In the second place, and connected with this, is the argument that Smith’s attempt anthropologically and rationally to reconstruct religion contributes to its actual decay. An impartial spectator that purports to replace a judging God with a (mere) construct, and yet relies on the original cultural force of the deity for its plausibility, ultimately undermines itself. It is surely reasonable to ask whether “the idea of God” (to use the language of Immanuel Kant, a near contemporary of Smith) is not thin gruel and ultimately unbelievable if it purports to take the place of the real God.

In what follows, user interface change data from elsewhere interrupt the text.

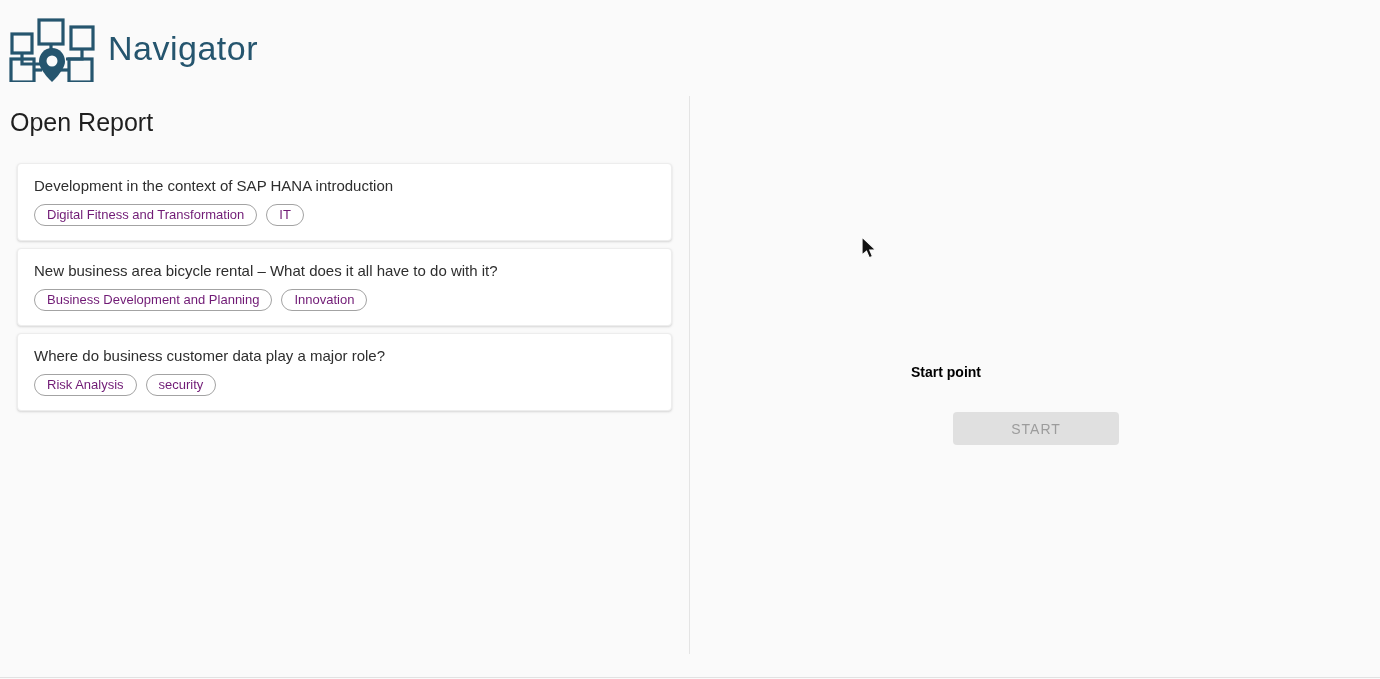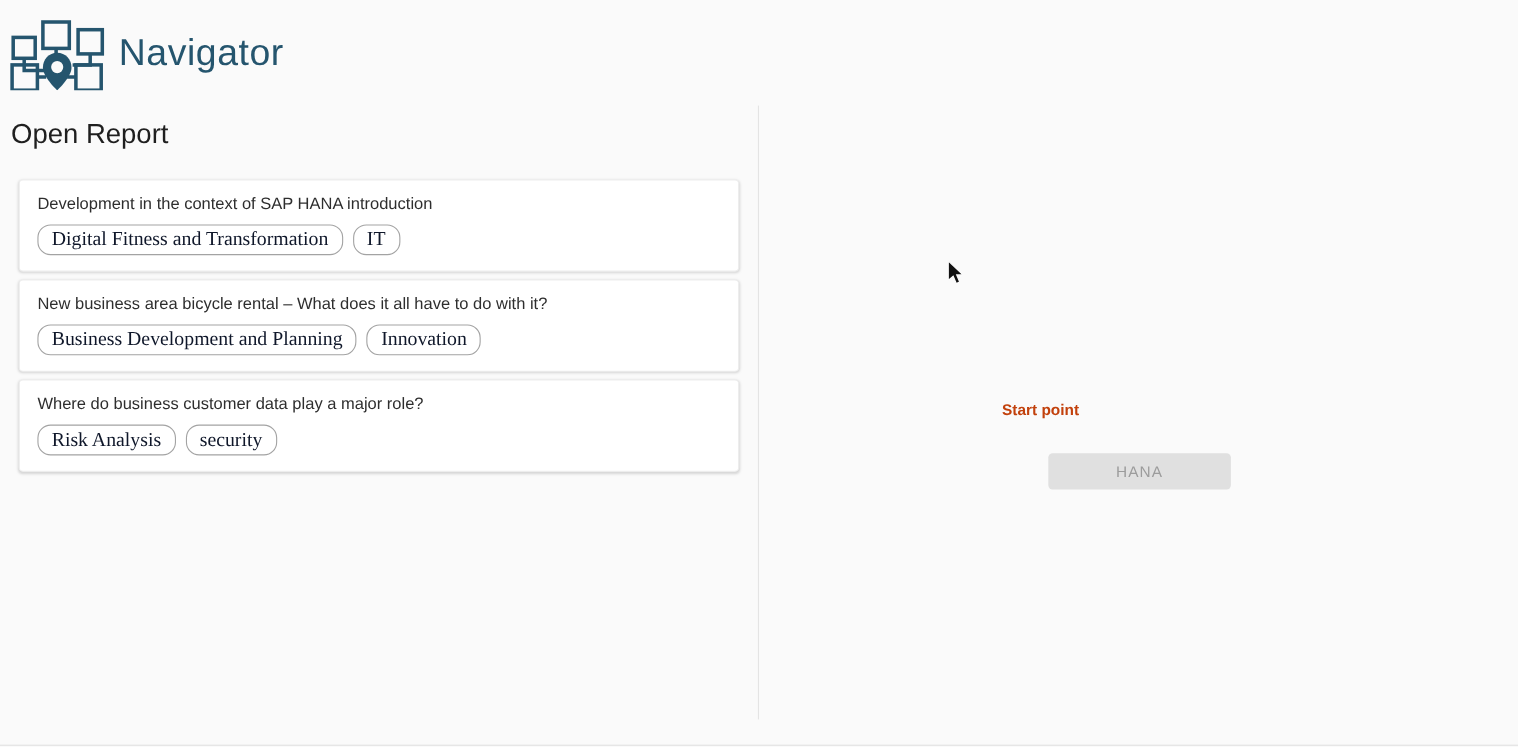--- a/index.html
+++ b/index.html
@@ -58,38 +58,37 @@
     font-size: 15px;
     color: #2e2e2e;
   }
   .tags { margin-top: 10px; display: flex; }
   .chip {
     display: inline-flex;
     align-items: center;
     border: 1px solid #a3a3a3;
     border-radius: 12px;
     padding: 2px 12px 3px 12px;
-    font-size: 18px;
-    color: #0f172a;
+    font-size: 13px;
+    color: #701a75;
     margin-right: 9px;
     background: #ffffff;
     white-space: nowrap;
-    font-family: Liberation Serif, serif;
   }
 
   
   .form-block {
     width: 250px;
     margin-left: 211px;
     margin-top: 47px;
   }
   .form-label {
     font-size: 14px;
     font-weight: 700;
-    color: #c2410c;
+    color: #000000;
     margin-bottom: 9px;
   }
   .select-box {
     width: 250px;
     height: 33px;
     border: 1px solid #999999;
     border-radius: 4px;
     background: #fafafa;
     display: flex;
     align-items: center;
@@ -191,21 +190,21 @@
             <span class="chip">Risk Analysis</span>
             <span class="chip">security</span>
           </div>
         </div>
       </div>
   </div>
 
   <div class="right-panel">
     <div class="form-block">
       <div class="form-label">Start point</div>
-      <button class="start-button" disabled="">HANA</button>
+      <button class="start-button" disabled="">START</button>
     </div>
   </div>
 </div>
 
 <div class="bottom-line"></div>
 
 <span class="cursor">
   <svg width="22" height="26" viewBox="0 0 22 26">
     <path d="M4 1 L4 19 L8.5 15.2 L11.3 21.8 L14.5 20.4 L11.8 14 L17.5 13.8 Z" fill="#111111" stroke="#fafafa" stroke-width="1.2"></path>
   </svg>

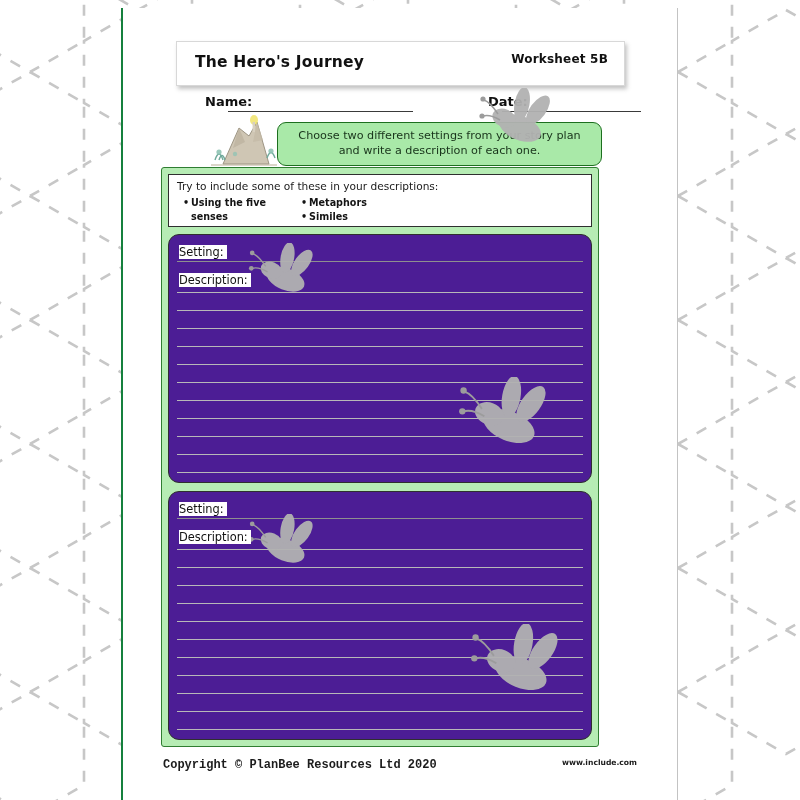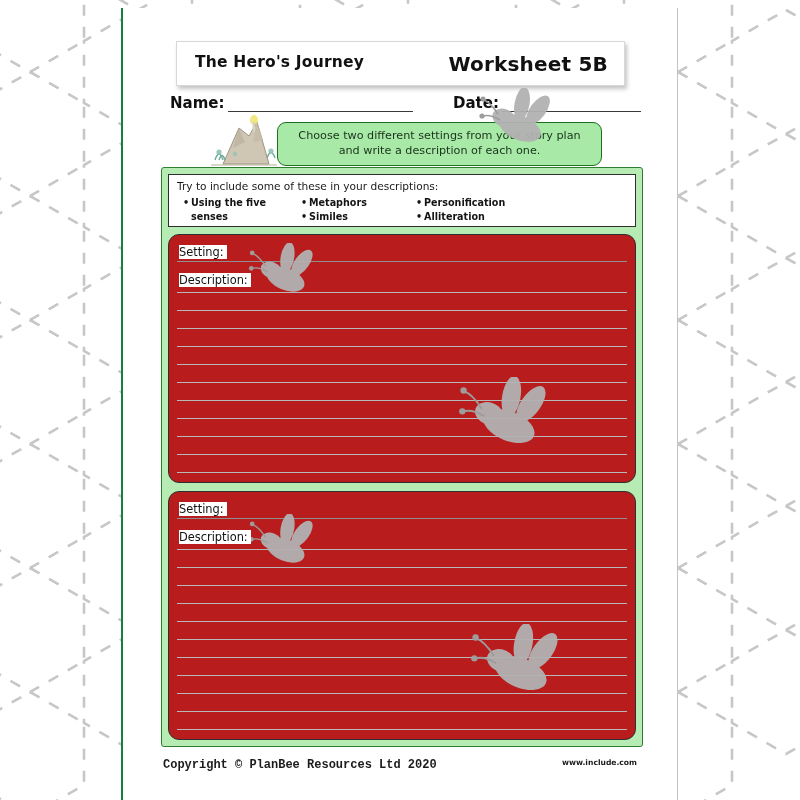--- a/index.html
+++ b/index.html
@@ -65,34 +65,35 @@
     letter-spacing: 0.2px;
     color: #111111;
     white-space: nowrap;
   }
   .sheet-no {
     position: absolute;
     right: 16px;
     top: 10px;
     font-family: "DejaVu Sans", sans-serif;
     font-weight: bold;
-    font-size: 20px;
+    font-size: 12px;
     letter-spacing: 0.2px;
     color: #111111;
     white-space: nowrap;
   }
 
   
   .nd-label {
     position: absolute;
     font-family: "DejaVu Sans", sans-serif;
     font-weight: bold;
-    font-size: 15px;
+    font-size: 13px;
     color: #101010;
     white-space: nowrap;
+    margin-left: 35px;
   }
   .nd-rule {
     position: absolute;
     border-bottom: 1.4px solid #3a3a3a;
     height: 0;
   }
   #name-label { left: 47px; top: 86px; }
   #name-rule  { left: 105px; top: 103px; width: 185px; }
   #date-label { left: 330px; top: 86px; }
   #date-rule  { left: 379px; top: 103px; width: 139px; }
@@ -113,21 +114,21 @@
     font-size: 11.2px;
     line-height: 14.5px;
     color: #18331a;
   }
 
   
   .main-frame {
     position: absolute;
     left: 38px;
     top: 159px;
-    width: 482px;
+    width: 438px;
     height: 580px;
     background: #b6ecb4;
     border: 1.2px solid #2f7d31;
     border-radius: 3px;
     box-sizing: border-box;
     padding: 6px;
   }
 
   
   .tips-box {
@@ -169,21 +170,21 @@
   }
   #tips-col-0 { left: 6px;   width: 120px; }
   #tips-col-1 { left: 124px; width: 115px; }
   #tips-col-2 { left: 239px; width: 120px; }
   #tips-col-3 { left: 354px; width: 110px; }
 
   
   .panel {
     position: relative;
     width: 100%;
-    background: #b91c1c;
+    background: #4c1d95;
     border: 1.3px solid #2f2f2f;
     border-radius: 11px;
     box-sizing: border-box;
     overflow: hidden;
   }
   #panel-1 { height: 249px; margin-top: 7px; }
   #panel-2 { height: 249px; margin-top: 8px; }
 
   .panel-label {
     position: absolute;
@@ -380,28 +381,20 @@
             </div>
           </div>
 
           <div class="tips-col" id="tips-col-0">
             <div class="bullet-row">
               <span class="dot">•</span><span>Using the five</span>
             </div>
             <div class="cont">senses</div>
           </div>
 
-          <div class="tips-col" id="tips-col-2">
-            <div class="bullet-row">
-              <span class="dot">•</span><span>Personification</span>
-            </div>
-            <div class="bullet-row">
-              <span class="dot">•</span><span>Alliteration</span>
-            </div>
-          </div>
 
 
         </div>
       </div>
 
       <div class="panel" id="panel-1">
         <div class="rules" id="rules-1">
             <div class="rule first" style="top: 26px;"></div>
             <div class="rule" style="top: 57px;"></div>
             <div class="rule" style="top: 75px;"></div>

Finally, we can ask whether our experience has vindicated Smith’s apparent confidence that philosophy can actually purify in a rational and cosmopolitan direction the particular religious and cultural materials it finds at hand. The most powerful intellectual movements of our time tend to reduce thought to its material (e.g., biological, racial, economic, or ethnic) conditions, so that we come to understand ourselves as expressing particular personal or idiosyncratic points of view. I am not simply a human being, but a white European male who cannot help but embody and express the interests and limitations of my circumstances. According to this line of argument, philosophy is more appropriately called ideology, as philosophers are at best ideologists for one or another tribe. Every spectator is thus a tribal or partial spectator. We could all be said to belong to particular tribes or to find ourselves at the so-called intersection of tribes. We may all be doomed, over and over again, to give or receive fifteen minutes of hate.
What gives me some comfort is another observation Smith makes. Late in the Theory of Moral Sentiments, he devotes a chapter to “the Order in which Individuals are recommended by nature to our care and attention.” There he says that our “care and attention” are most intense for those closest to us—after ourselves, family and friends, and then community, nation, and so on. It’s tempting to argue that in Smith’s view we are (within limits) “tribal.” But the connections to which he points are bonds of affection and responsibility. Who I am—my identity, so to speak—is not a person marked by some reductionist material condition, or someone who constructs an abstract and artificial identity, but rather a person who is drawn outside myself by relationships with others. My identity is not an abstraction built upon race, ethnicity, or class, but a result of the roles I play in real relationships. I am a son, brother, husband, and father, engaged in real relationships with real people. In these relationships, I am, to be sure, both a spectator and an agent, but the most powerful and intense bonds begin with love. That surely conditions and limits the manner in which I engage in other spectator/agent relationships. Perhaps if the loving family can be the point of departure for all of our spectating, it might be easier to establish or recover the “impartiality” in which Smith places his hopes.
Of course, that requires a healthy family, which would be the subject for an entirely different set of reflections. If I start with and from familial love and responsibility, I become attached to communities, institutions, and governments that help my family flourish. My allegiance to these larger groups is weaker and conditional. But I am capable of loving my country because I first love my family. A love of country that wasn’t based in or that purported to replace my love of family would be a monstrosity.